_WHAT IS NEEDED_.
Whenever a line in the data holds the string "Part", copy that line.

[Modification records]
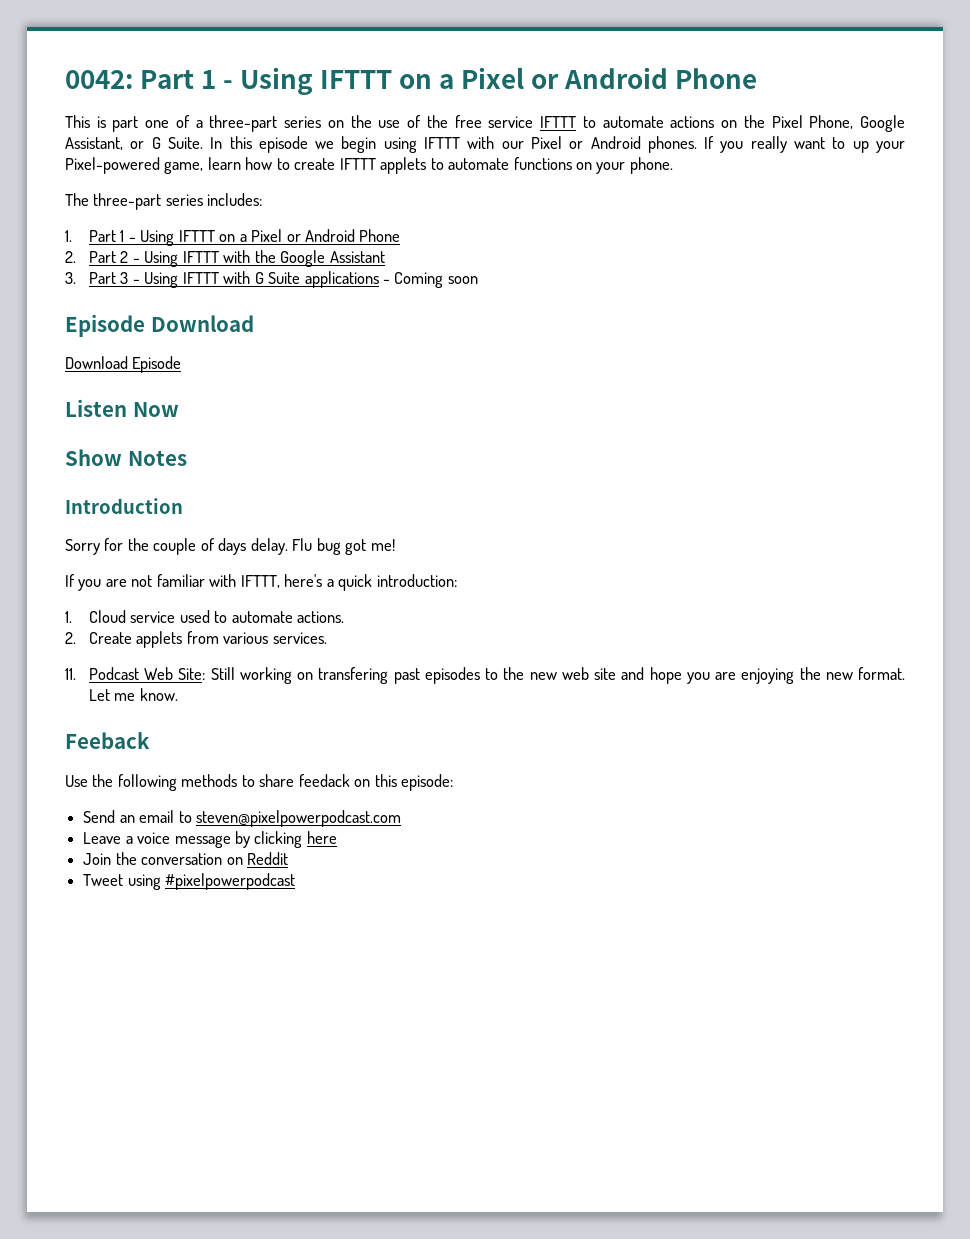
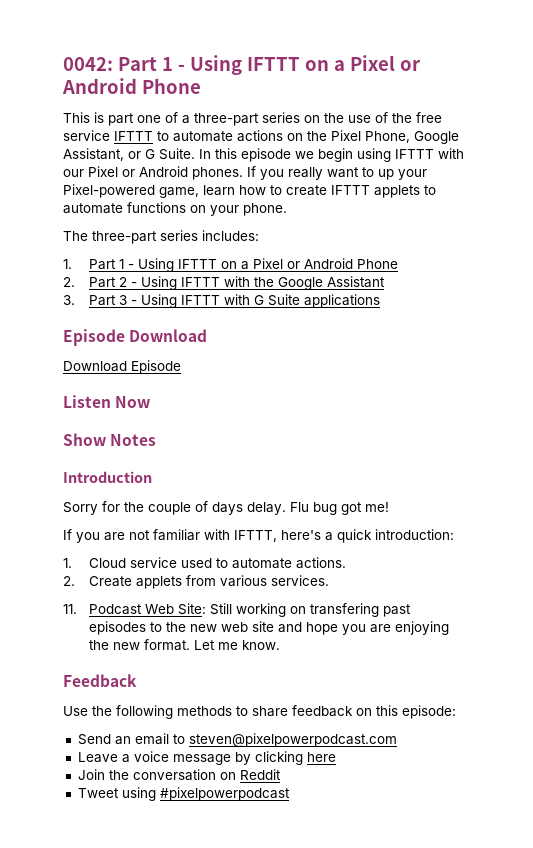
- 3. Part 3 - Using IFTTT with G Suite applications - Coming soon
+ 3. Part 3 - Using IFTTT with G Suite applications
- Feeback
+ Feedback
- Use the following methods to share feedack on this episode:
+ Use the following methods to share feedback on this episode:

_SOLUTION BELOW_.
- 3. Part 3 - Using IFTTT with G Suite applications - Coming soon
+ 3. Part 3 - Using IFTTT with G Suite applications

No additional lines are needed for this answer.